RNA therapy is a term used to describe the use of RNA-based molecules to modulate biological pathways to cure a specific condition. Once the nucleic acid chemistry and the delivery method are established, the production of RNA-based drugs for a new target can be achieved in a relatively short period. The general public is mostly aware of messenger RNA therapy, a subcategory of RNA therapy, that was influential in developing novel vaccines used to combat coronavirus disease 2019.
To date, there are no approved RNA therapies to treat Alzheimer disease (AD), the most rapidly growing neurodegenerative disorder worldwide. One investigational agent, mivelsiran (Alnylam Pharmaceuticals) is currently being evaluated in an ongoing, phase 1 study (NCT05231785) that features a single-ascending dose and multiple-ascending dose portion. Mivelsiran, otherwise known as ALN-APP, is an intrathecally administered RNA interference therapeutic designed to lower levels of amyloid-ß (Aß) peptide by reducing upstream production of amyloid precursor protein (APP).

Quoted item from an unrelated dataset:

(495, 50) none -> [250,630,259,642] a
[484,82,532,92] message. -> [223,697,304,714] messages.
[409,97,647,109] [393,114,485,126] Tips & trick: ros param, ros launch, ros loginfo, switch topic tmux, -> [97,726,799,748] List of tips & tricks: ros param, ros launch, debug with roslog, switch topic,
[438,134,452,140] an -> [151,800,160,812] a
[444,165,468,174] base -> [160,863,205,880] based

Data presented at the recently concluded 2024 Alzheimer’s Association International Conference (AAIC), held July 28-August 1, in Philadelphia, Pennsylvania, showed that 50 mg and 75 mg doses of mivelsiran were well tolerated and produced robust, durable reductions in cerebrospinal fluid levels of soluble APP and downstream Aß42 and Aß40. Led by Sharon Cohen, MD, FRCPC, these interim results supported the further evolution of this agent in patients with AD or cerebral amyloid angiopathy.
Cohen, a behavioral neurologist and medical director of the Toronto Memory Program at the University of Toronto, sat down with NeurologyLive® after the meeting to discuss the mechanism of action of mivelsiran and how it differs from traditional therapies that focus on clearing amyloid plaques. In addition, she discussed the limited use of RNA therapies to treat central nervous system disorders, the barriers clinicians have faced, and the need to ensure no off-target effects.